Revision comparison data
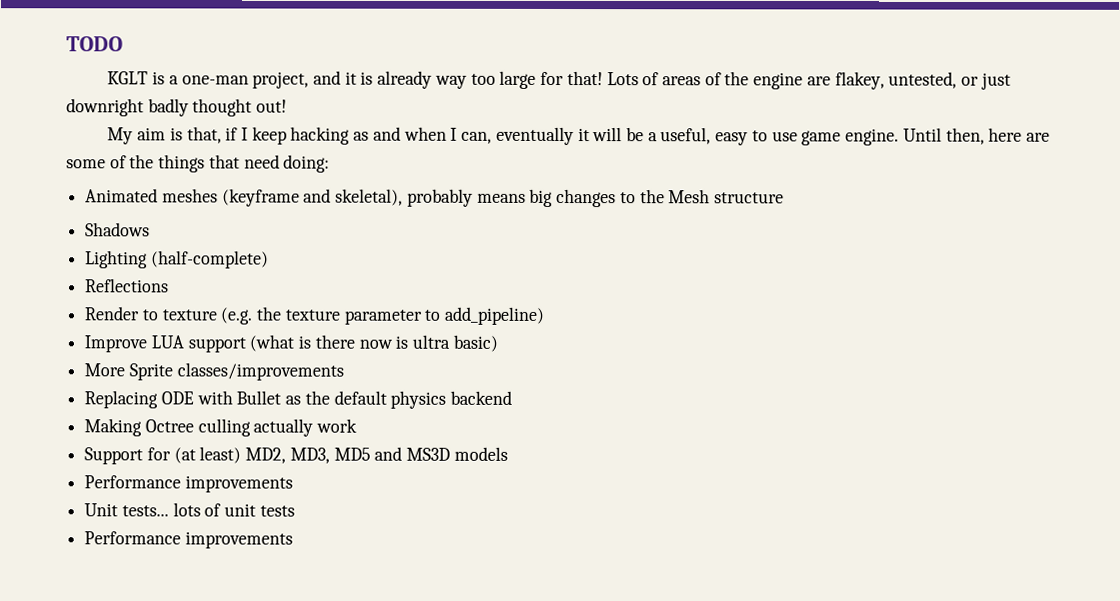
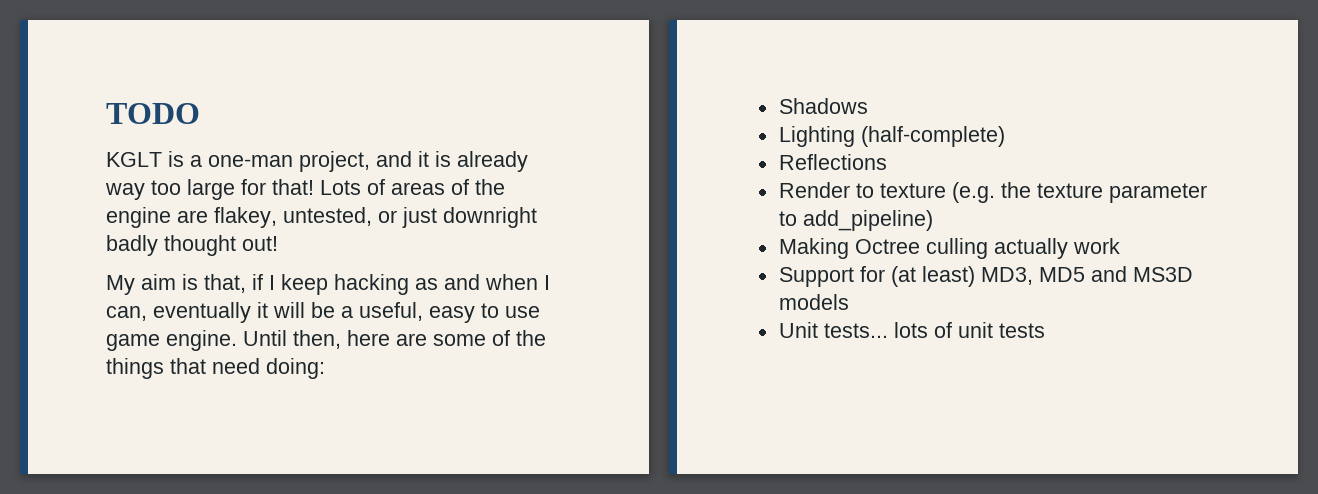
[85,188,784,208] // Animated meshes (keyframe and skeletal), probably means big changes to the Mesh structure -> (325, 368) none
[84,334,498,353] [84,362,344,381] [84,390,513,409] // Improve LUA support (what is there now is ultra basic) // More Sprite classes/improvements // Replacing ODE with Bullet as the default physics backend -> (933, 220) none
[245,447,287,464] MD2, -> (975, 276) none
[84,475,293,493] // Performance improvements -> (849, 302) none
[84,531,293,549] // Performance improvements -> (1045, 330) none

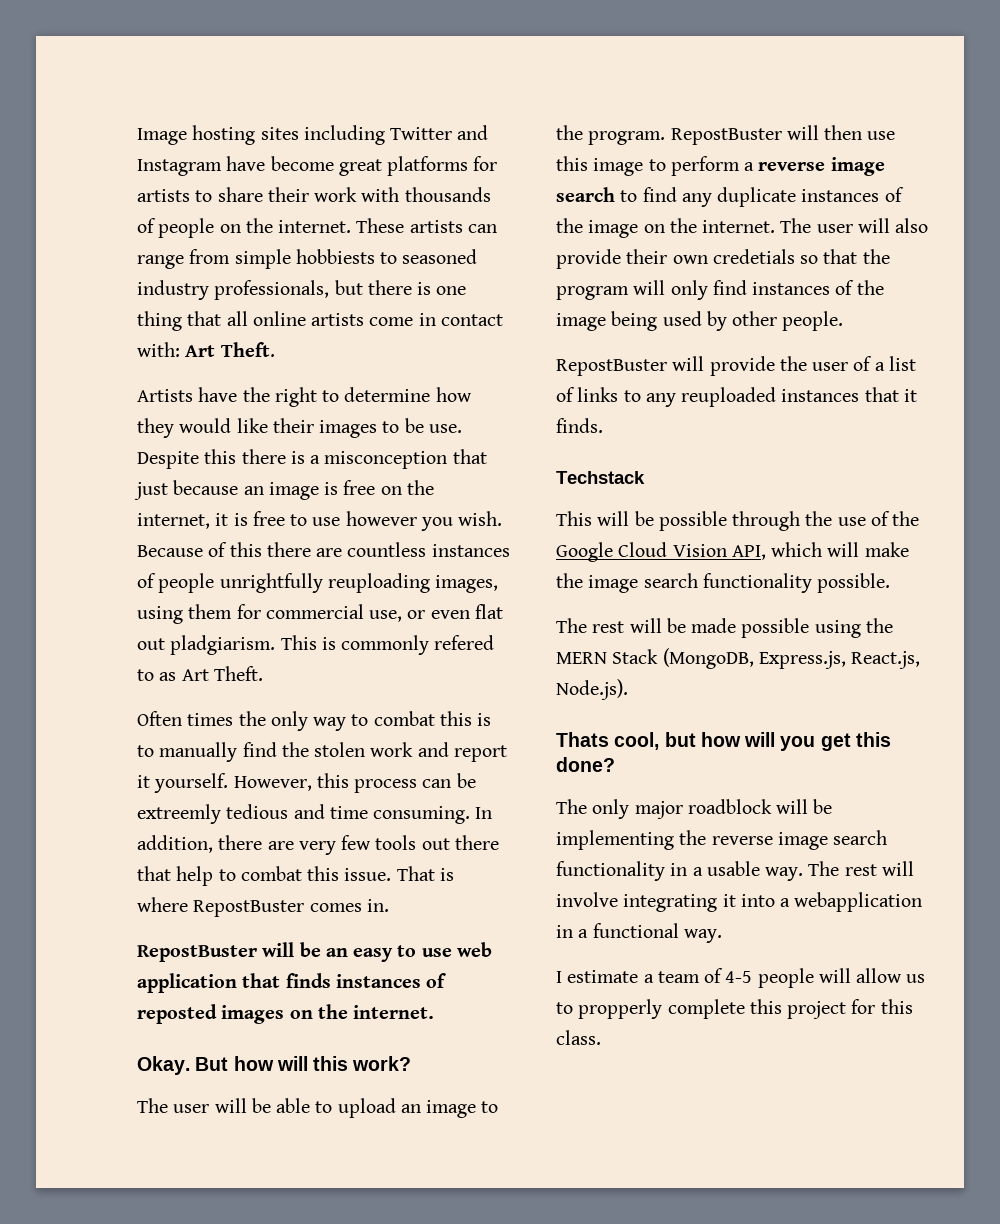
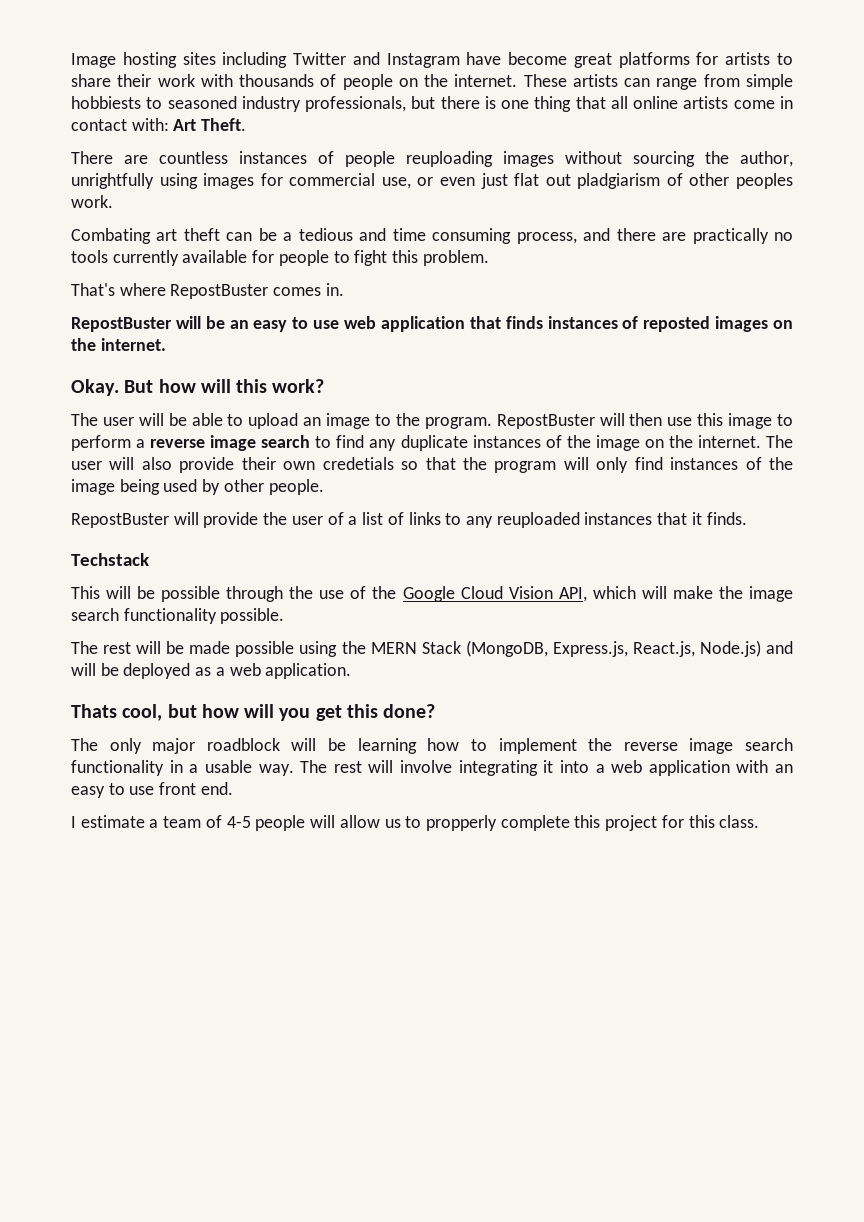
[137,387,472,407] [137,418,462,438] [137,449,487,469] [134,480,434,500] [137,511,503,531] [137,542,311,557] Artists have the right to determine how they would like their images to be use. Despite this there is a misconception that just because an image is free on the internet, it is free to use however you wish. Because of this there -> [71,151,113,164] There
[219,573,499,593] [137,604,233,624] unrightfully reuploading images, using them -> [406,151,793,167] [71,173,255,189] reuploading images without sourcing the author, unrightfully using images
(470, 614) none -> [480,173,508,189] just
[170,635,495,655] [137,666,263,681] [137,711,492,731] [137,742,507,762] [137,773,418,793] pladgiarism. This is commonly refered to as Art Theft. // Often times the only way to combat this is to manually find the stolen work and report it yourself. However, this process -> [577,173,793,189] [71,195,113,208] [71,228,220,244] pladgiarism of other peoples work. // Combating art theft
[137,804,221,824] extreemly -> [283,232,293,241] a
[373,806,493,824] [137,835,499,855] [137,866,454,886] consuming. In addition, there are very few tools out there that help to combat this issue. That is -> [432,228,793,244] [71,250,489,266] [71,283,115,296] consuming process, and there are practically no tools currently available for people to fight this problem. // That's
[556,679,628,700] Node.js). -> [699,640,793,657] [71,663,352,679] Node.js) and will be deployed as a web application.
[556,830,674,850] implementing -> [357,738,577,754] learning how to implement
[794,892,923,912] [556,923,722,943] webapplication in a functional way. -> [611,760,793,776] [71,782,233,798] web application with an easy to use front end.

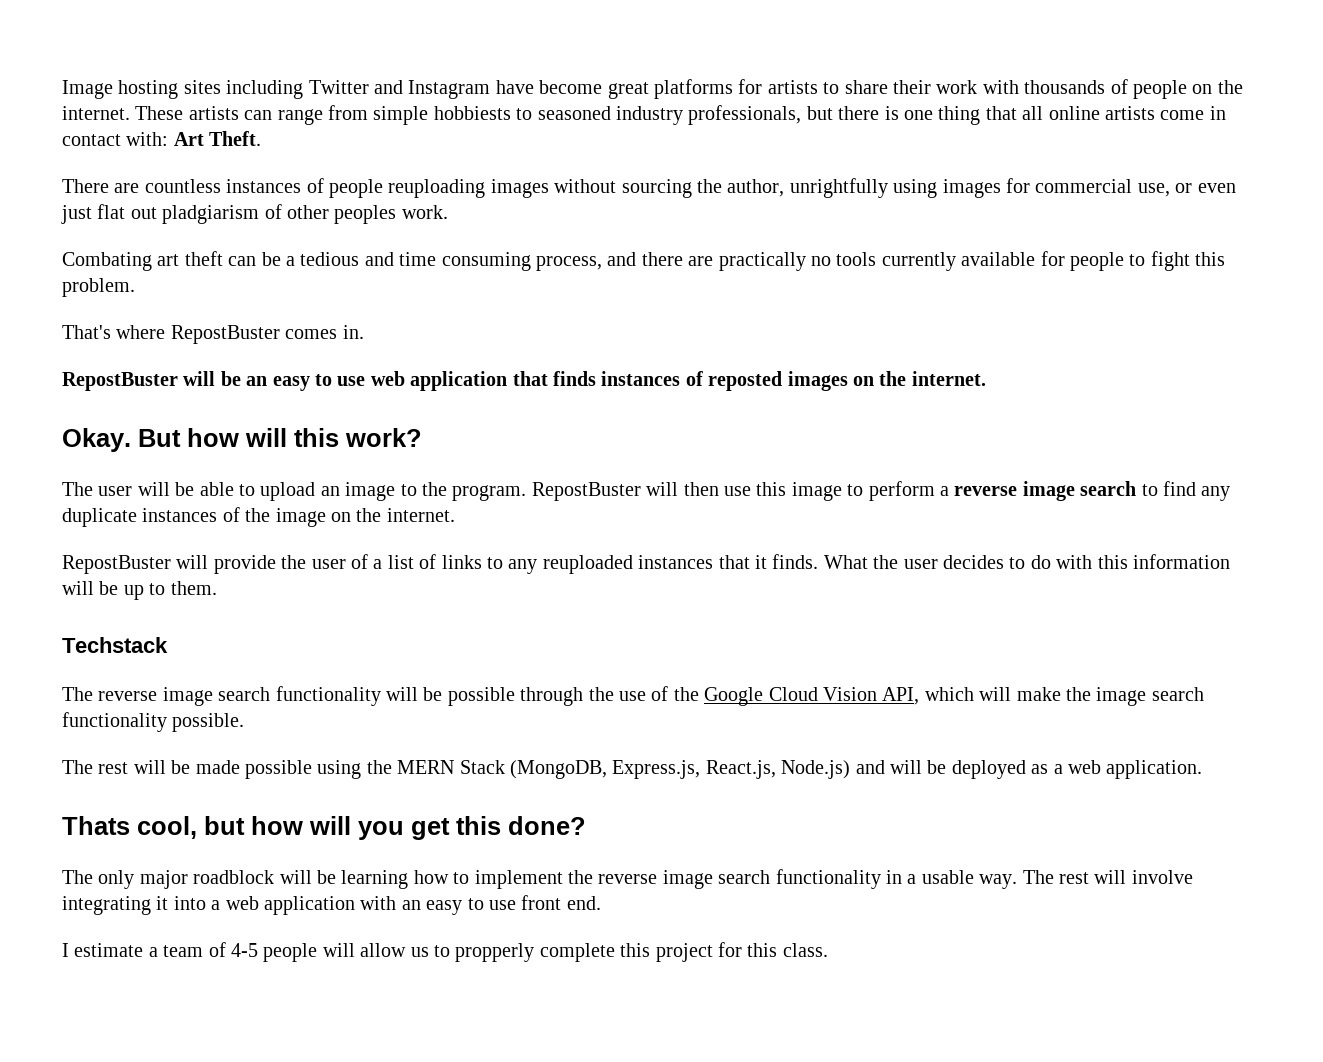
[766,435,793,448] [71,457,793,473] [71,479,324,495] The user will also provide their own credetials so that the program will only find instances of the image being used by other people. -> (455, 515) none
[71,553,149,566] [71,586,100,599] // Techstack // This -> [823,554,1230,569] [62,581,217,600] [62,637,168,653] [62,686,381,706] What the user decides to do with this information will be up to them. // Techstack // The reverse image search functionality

__Task directions__
For each line above that includes "application", copy the line.

__Result below__
[556,679,628,700] Node.js). -> [699,640,793,657] [71,663,352,679] Node.js) and will be deployed as a web application.
[794,892,923,912] [556,923,722,943] webapplication in a functional way. -> [611,760,793,776] [71,782,233,798] web application with an easy to use front end.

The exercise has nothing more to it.